Properly recording directors’ drawings also protects the interests of the directors themselves. When withdrawals are recorded accurately, it creates a clear distinction between personal funds and company assets.

This separation is crucial in case of legal disputes or financial difficulties within the company.  Directors will more easily demonstrate withdrawals were legitimate and properly accounted for, thereby reducing their personal liability.

In some cases, directors can be held personally liable for excessive company directors' drawings.
In some cases, directors can be held personally liable for excessive company directors’ drawings.

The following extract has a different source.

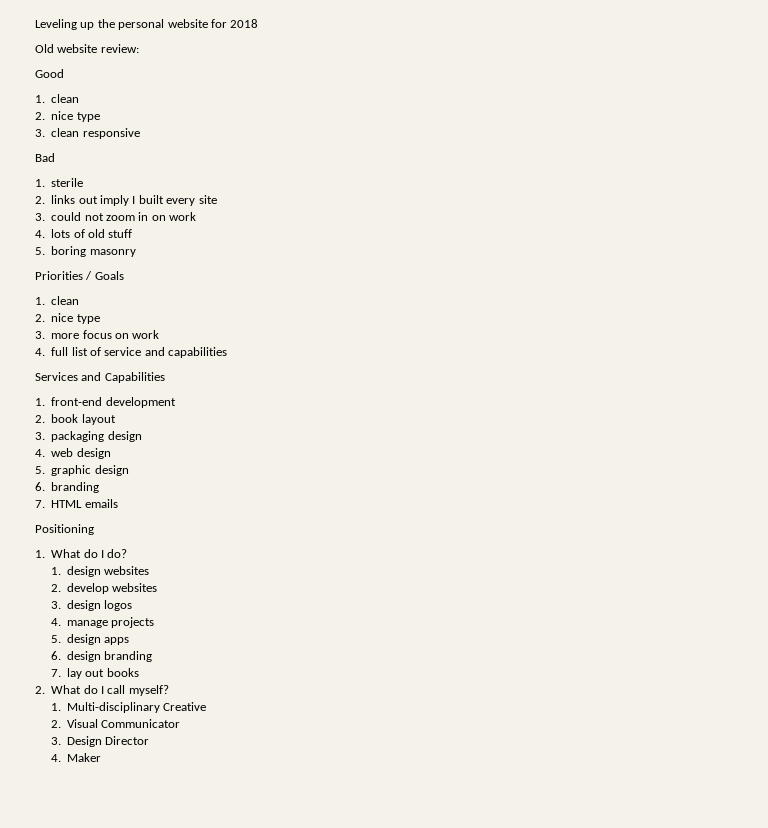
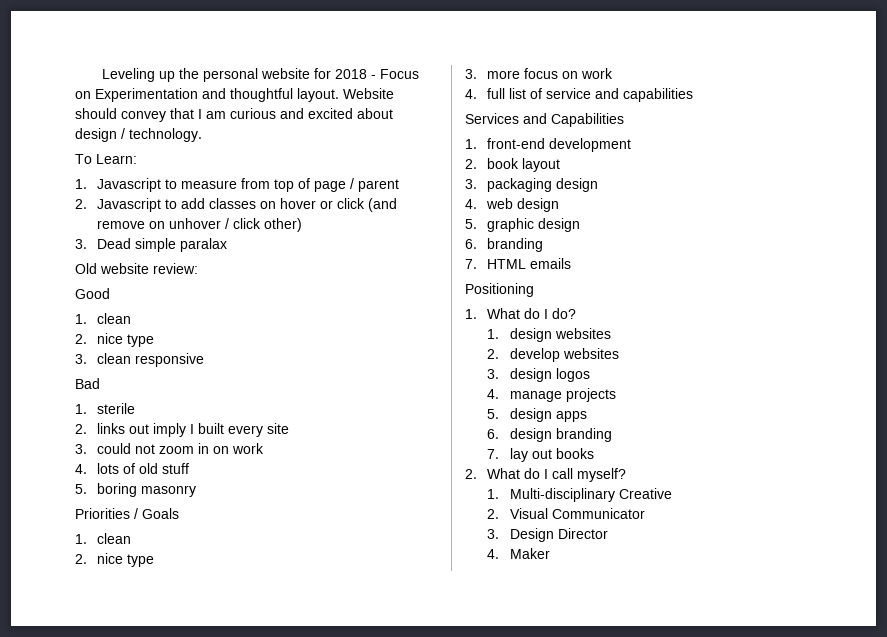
(259, 23) none -> [370,69,419,79] [75,88,394,102] [75,108,393,122] [75,128,202,142] [75,154,137,164] [75,178,400,192] [75,198,398,212] [97,218,303,232] [75,238,228,252] - Focus on Experimentation and thoughtful layout. Website should convey that I am curious and excited about design / technology. // To Learn: // 1. Javascript to measure from top of page / parent // 2. Javascript to add classes on hover or click (and remove on unhover / click other) // 3. Dead simple paralax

Properly recording company directors’ drawings is not just a matter of financial best practice.  It is a critical aspect of corporate governance, legal compliance, and financial transparency.  Companies benefit by ensuring accurate financial reporting, protecting its directors, and facilitating good decision-making.

Recording these transactions helps build trust with stakeholders and maintains the company’s credibility in the eyes of investors, regulators, and the public. Therefore, businesses should prioritise the accurate and transparent recording of company directors’ drawings to secure their financial stability and reputation.

Prevention is better than the cure.  To protect yourself, consider waiting until after you have prepared your company’s annual financial statements.  This would enable you evaluate your company’s financial performance and position before setting yourself a future salary.

If your salary is in line with your company’s profits and market rate salaries, you should then record your decision, via a director’s resolution.  The resolution should state you have taken the decision after evaluating the company’s financial status.

You should contact your chartered accountant and tax advisor to check or prepare the relevant company resolutions for you to approve.  If you don’t, you are at serious risk of being held personally liable to repay the amounts you have taken.

That risk becomes even higher if your company directors’ drawings exceed your pre-approved salary.